With the end of Moore’s law, the increase in mobile and embedded device usage and the InternetOfThings, it’s critical to have software that is not only correct, but optimized for performance and efficiency.
At its most basic level, software optimization is beneficial and should always be applied.
If you don’t optimize your code, but your competition does, then they’ll have a faster and more efficient solution, independent of hardware improvements.
- Hardware performance improvement expectations almost always exceeds reality
- PC disk performance has remained relatively stable for the past 5 years
- Memory technology has been driven more by quantity than performance
- Hardware improvements often only target optimal software solutions …
For example, Intel has made some tremendous improvements in processors with their Streaming SIMD Extensions (SSE) which is a single instruction, multiple data (SIMD) instruction set extension to the x86 architecture, that can greatly increase performance when exactly the same operations are to be performed on multiple data objects. But with all x86 instruction set extensions, it is up to the application programmer to test and detect their existence and proper operation.
Nowadays, college courses in software development often focus on the importance of agile software development methods, object-oriented programming, modularity, reusability, and systematization of the software development process.
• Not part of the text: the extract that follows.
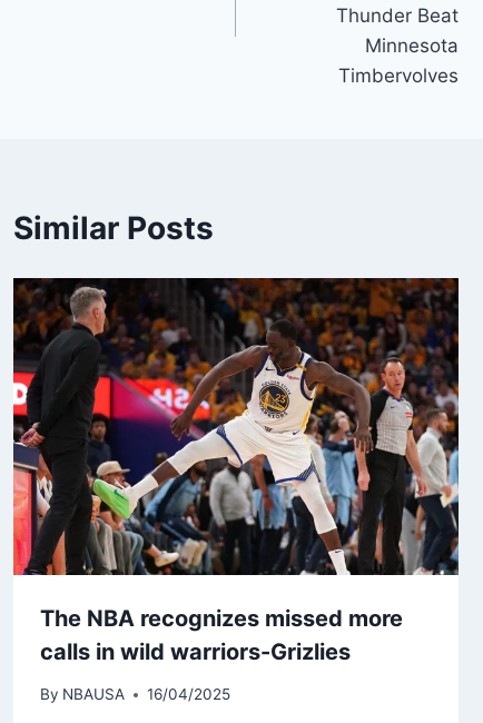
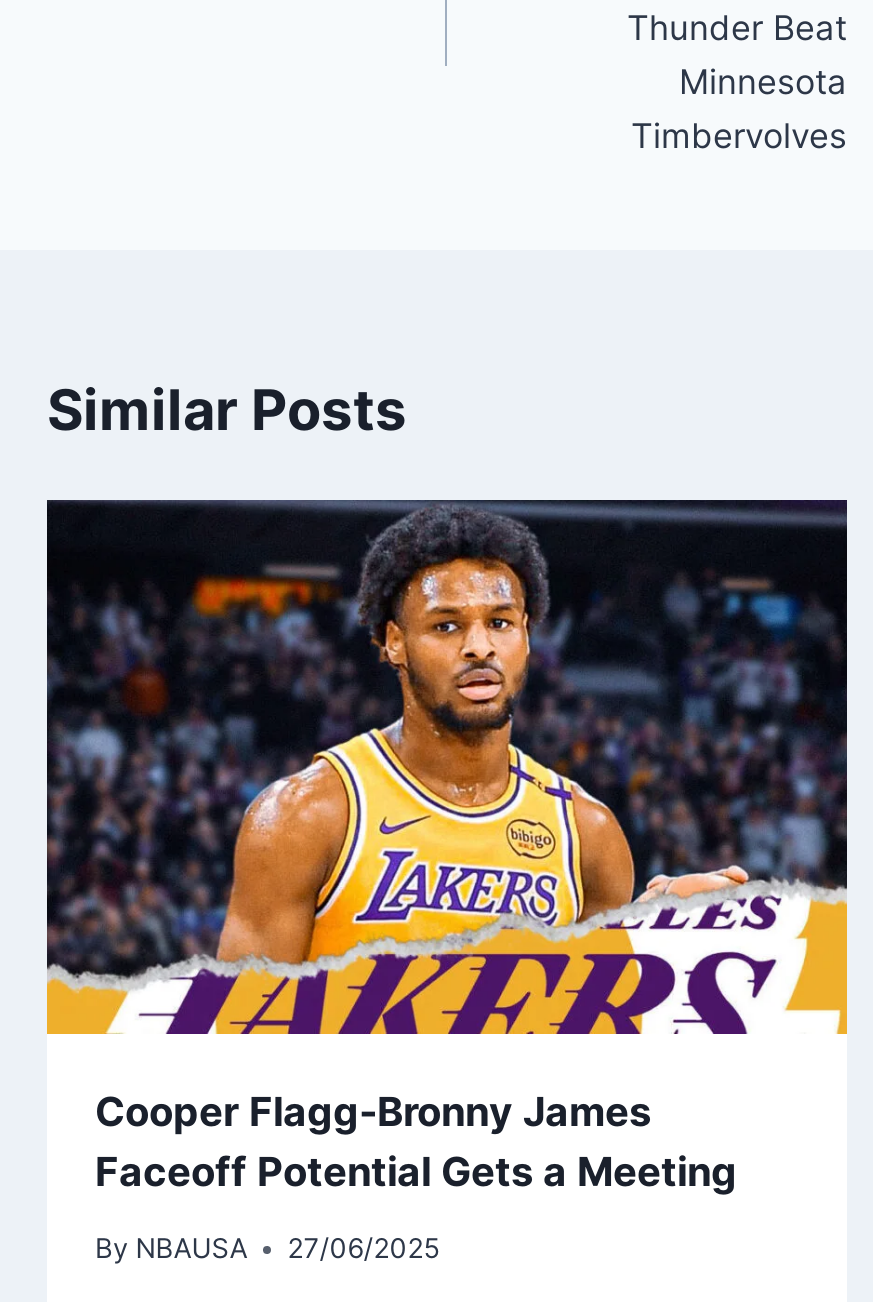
[12,277,460,665] [image] | The NBA recognizes missed more | calls in wild warriors-Grizlies -> [45,498,849,1196] [image] | Cooper Flagg-Bronny James | Faceoff Potential Gets a Meeting
[40,686,231,704] By NBAUSA 16/04/2025 -> [95,1233,439,1265] By NBAUSA 27/06/2025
These requirements are often in conflict with the requirements of optimizing software for speed or efficiency.
Today, it’s common for software development teachers to recommend that no function or method should be longer than a few lines. A few decades ago, the recommendation was the opposite: “Don’t put something in a separate function, if it’s only called once”.
The reasons for this shift in software development methodology is that computers have become more powerful, software projects have become larger and more complex, and there is more focus on the costs of software development, rather than program performance or resource usage. Which turns out costing more because of lost time, lost customers and the expense of using more resources.
The high priority of structured software development and the low priority of software efficiency is reflected in the choice of programming language and interface frameworks. This directly affects the end user who has to invest in more powerful computers to keep up with the bigger software packages and who is still frustrated by unacceptably long response times, even for simple tasks.
In today’s fast paced, competitive world, software performance is just as important to customers as the features it provides.
It may not be enough to accurately convert the cool idea in your head into lines of code. It may not even be enough to analyze the code for defects until it runs correctly all the time. Your application may be still too slow to provide the user experience required for a viable product.
To make software faster and more efficient, it is often necessary to compromise on some elements of a particular software development methodology.
The goal of software optimization is to improve the behaviour of a correct program so that it also meets the customer’s need for speed, throughput and resource usage.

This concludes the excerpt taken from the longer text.